Jared Williams knew an athlete when he saw one.
Sports were embedded in Williams growing up in Washington, D.C.
He played travel baseball with former big leaguer and Giants first-round pick Emmanuel Burriss. Williams starred on the football field, too, as a cornerback and kick/punt returner at national powerhouse DeMatha. In his 2001 senior season, Williams’s team finished 11-0, securing the No. 23 spot in the country in USA Today’s top 25 rankings. Roughly 19 players from that senior class, including Williams, received Division 1 football scholarships.
Williams attended Wagner College as a two-sport athlete, lettering in football and baseball.
That’s where he met a different type of athlete in pitcher Andrew Bailey, a freshman from New Jersey. Bailey’s frame, however, didn’t match the chiseled and stocky build Williams possessed and was used to seeing.
“He was fat,” said Williams with a smile. “But he threw 92-93 as a freshman, and velocity always plays. He could also pitch. He was special.”
The words “special” and “Bailey” have been uttered in the same sentence a lot this baseball offseason. With his hiring as Red Sox pitching coach comes the expectation that he will guide the staff toward success. His days as pitching coach for the Angels and Giants earned him this hype.
“Bails has a motor that is second to none,” said former Giants manager Gabe Kapler. “He can connect with anyone and is the ultimate teammate. He doesn’t have to be the one getting credit for things or be the expert in the room.
“He’s disarming because he knows how to work as a collective pitching group, rather than having to be right or have answers on the spot. He knows how to go get them.”
Expectations followed Bailey to Wagner, too, given his stuff on the mound. Williams, now a baseball trainer in D.C. running his own company, Exclusive Results, noted that Wagner was a low Division 1 program, so the velocity and command that Bailey had were an anomaly in the Northeast Conference.
After his junior year in 2005, Bailey was drafted in the 16th round by the Brewers but didn’t sign, electing to return to Wagner for his senior season. That decision paid off. Bailey moved up 10 rounds the next year, with the Athletics nabbing the righthander in the sixth round.

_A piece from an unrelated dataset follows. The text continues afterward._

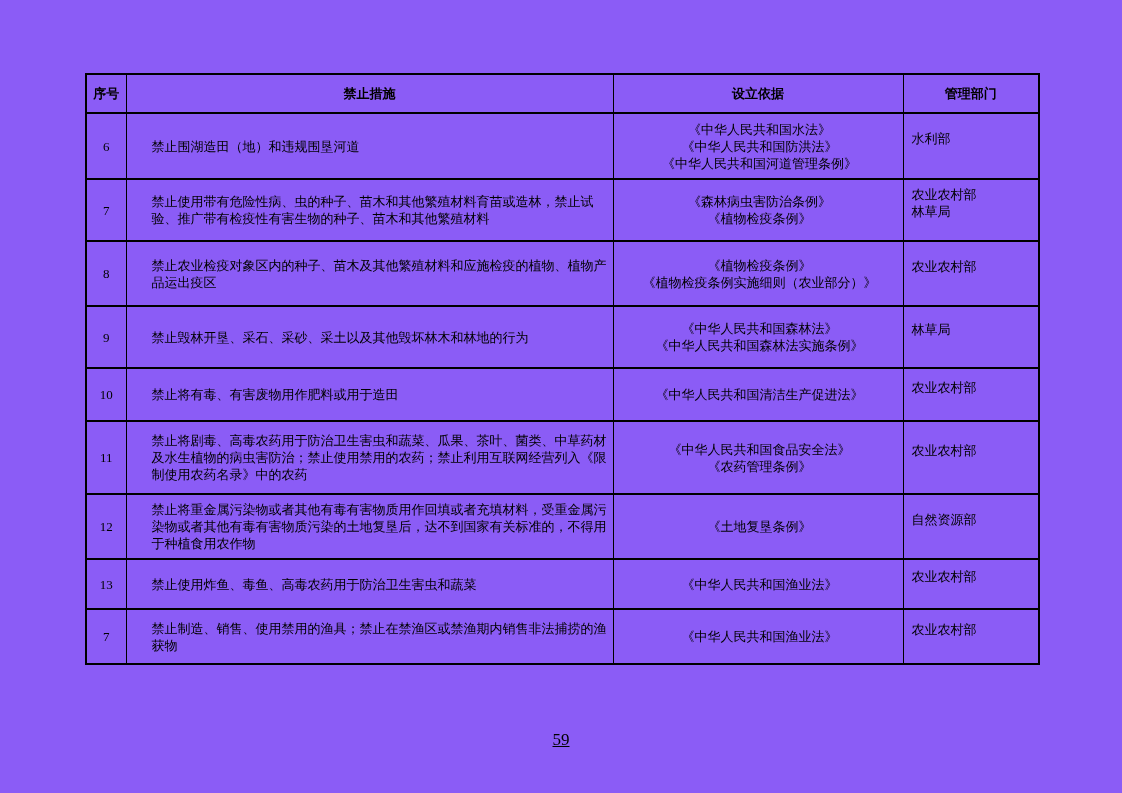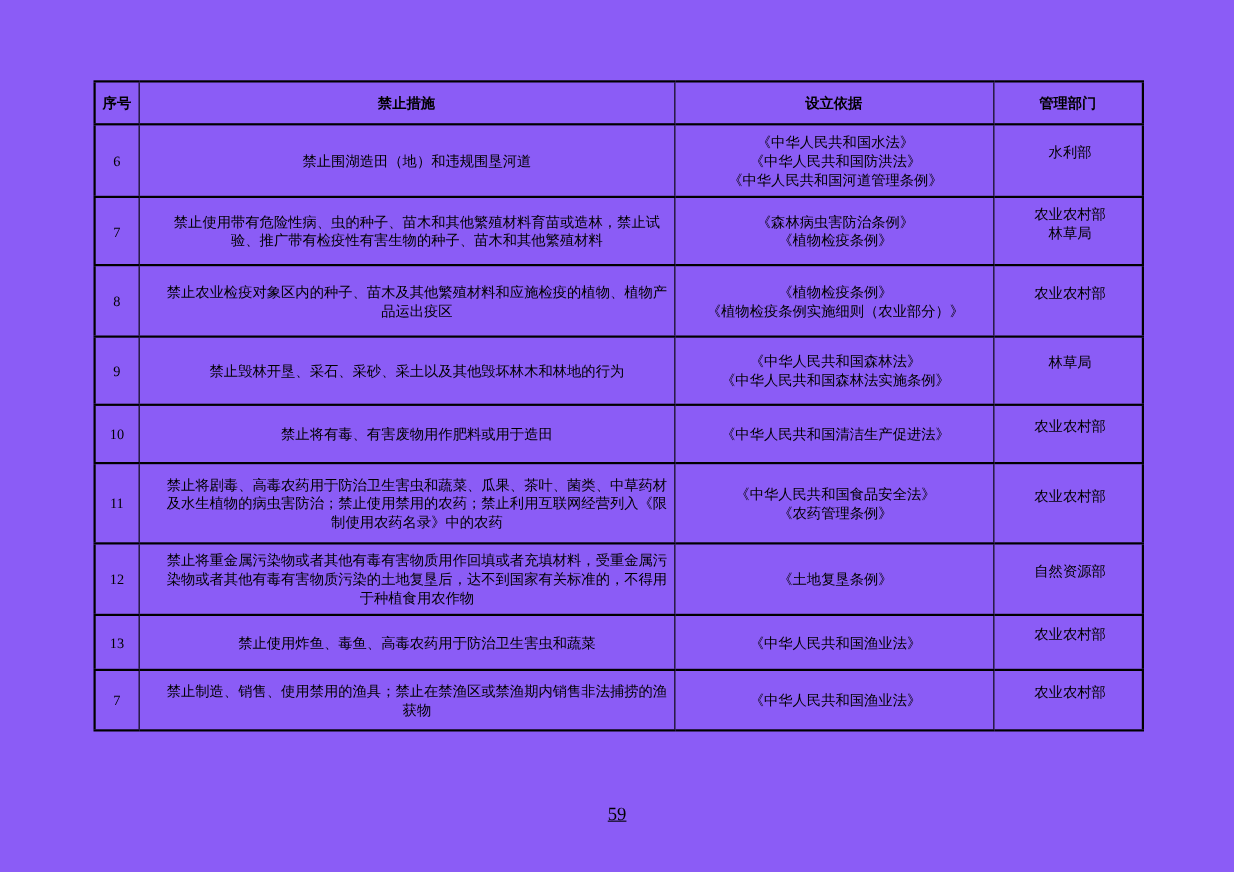"禁止围湖造田（地）和违规围垦河道" td.measure-cell { text-align: center -> left }
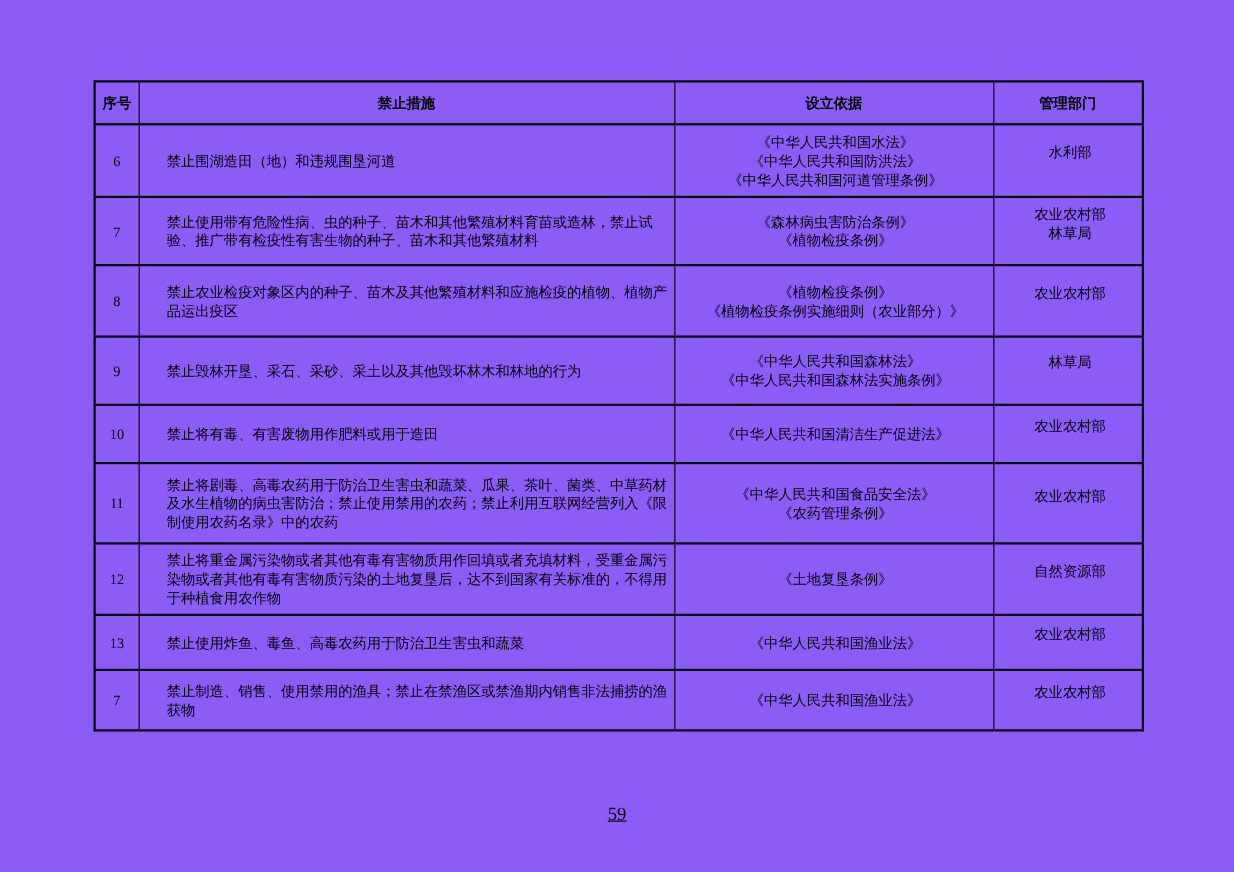"水利部" td.dept-cell { text-align: center -> left }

An outing during the conference tournament that year — Bailey’s last game — sold the A’s.
“Our scout Jeff Bittiger recommended Andrew, and he has a history of discovering diamonds in not-so-obvious places,” said longtime A’s executive Billy Owens. “I knew Bailey was a dude after his bullpen and early in his starting appearance.
“He was sitting 95-96 m.p.h. with his signature natural cut and hammer for a curve. The competitiveness and strike-throwing ability jumped out.

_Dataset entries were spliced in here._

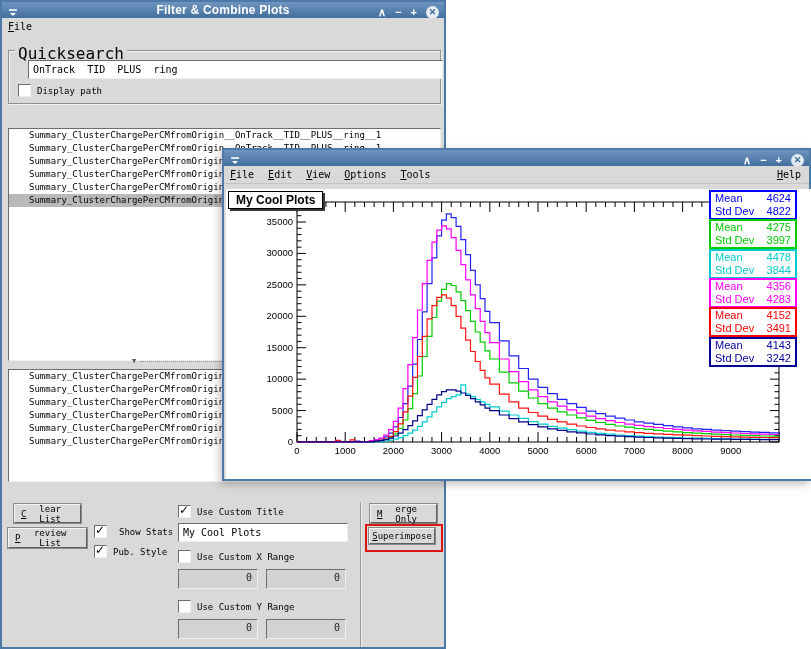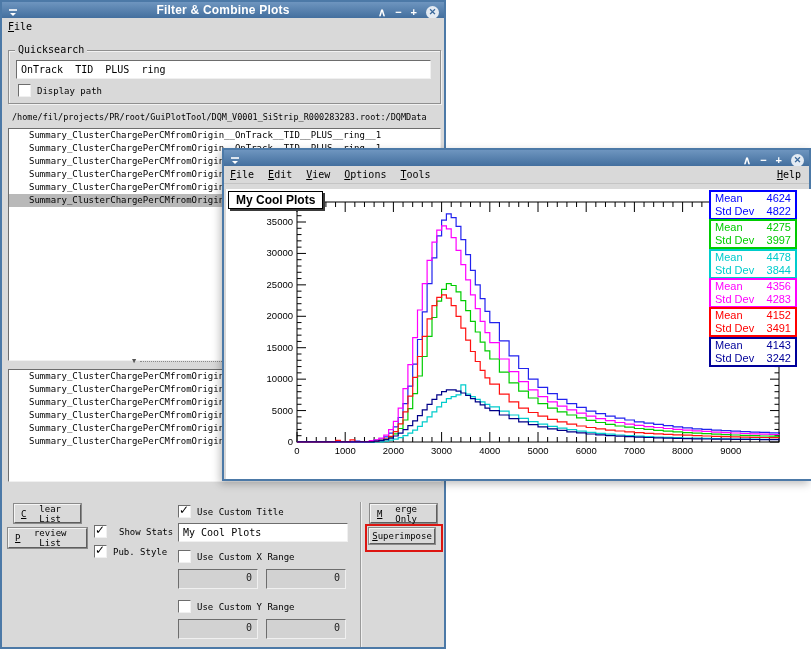"Quicksearch" .groupbox .legend { font-size: 10px -> 16px }
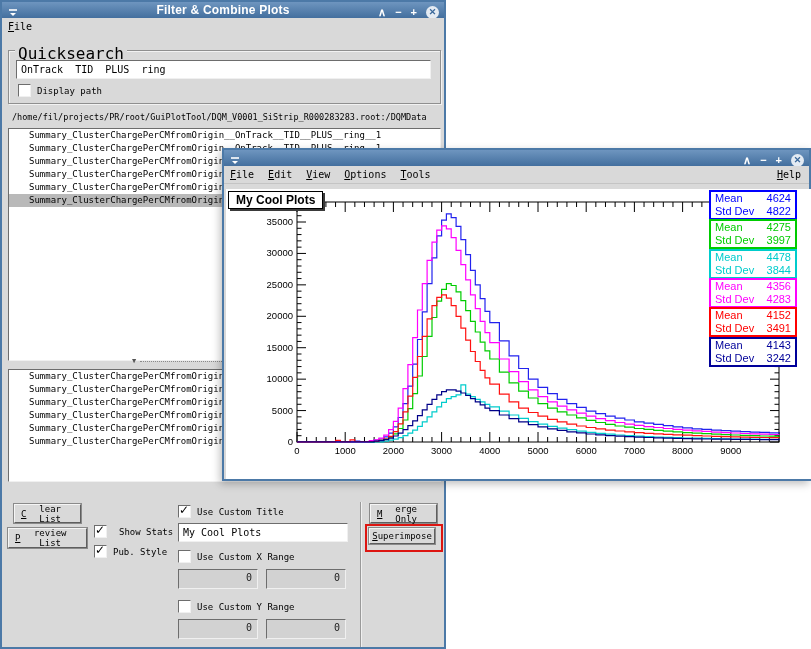"OnTrack__TID__PLUS__ring__" input.tfield { left: 14px -> 26px }
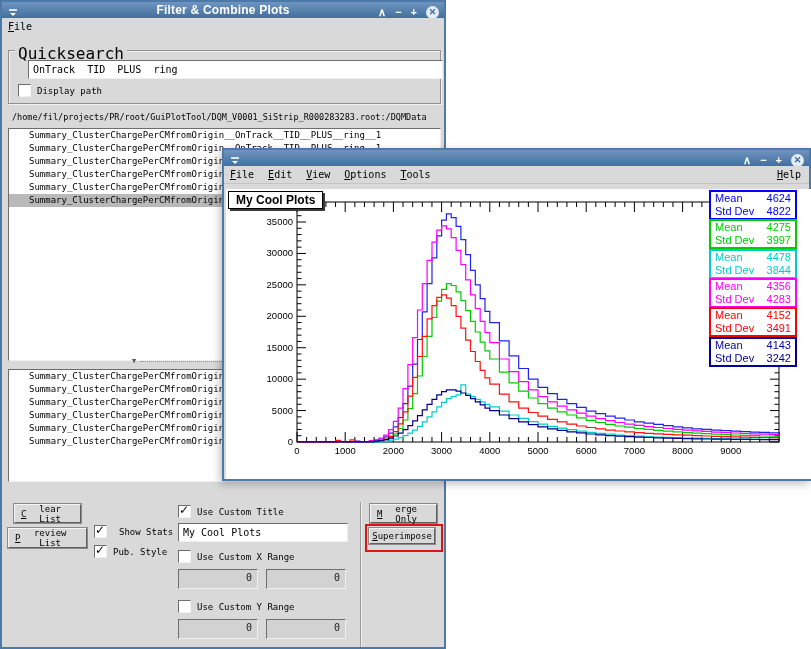"/home/fil/projects/PR/root/GuiPlotTool/D" div.pathline { html: <div>/home/fil/projects/PR/root/GuiPlotTool/DQM_V0001_SiStrip_R000283283.root:/DQMData</div> -> none }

“Looking around and gauging the scouts in attendance that day, I thought we had an excellent chance of drafting him.”
Bailey was an All-Star reliever in his first two seasons in the big leagues, winning Rookie of the Year in 2009 following his 1.84 ERA in 83⅓ innings. His career, however, lasted just eight years because of injuries. Yet Owens believed that there was still something he could offer to the game.
“Once Andrew was done playing, everyone realized his leadership and communication skills would be an asset in a coaching or front office role,” said Owens. “Ultimately he had multiple teams pursuing him for a coaching role.
“He did an excellent job in San Francisco. Kevin Gausman went from a talented pitcher to an ace under Bailey’s tutelage. Carlos Rodon had arguably his best season with Andrew. Alex Cobb rediscovered his All-Star form. Logan Webb took his game to perennial Cy Young contention.
“Now, the Red Sox made an excellent hire in bringing Andrew Bailey close to home.”
Strike throwing remains at the fulcrum of Bailey’s process. Filling up the zone and limiting walks are paramount.
The work Bailey has in front of him is a tall order that will warrant getting better pitchers on the roster indeed, but, equally, development.
And, considering his reputation for fulfilling expectations, it’s an order that the Red Sox expect to be delivered.
“The one question I wanted to ask him but never did,” said Williams, “was, with all his talent, how the hell did he end up at Wagner?”
Certainly, it’s evident how he ended up in Boston.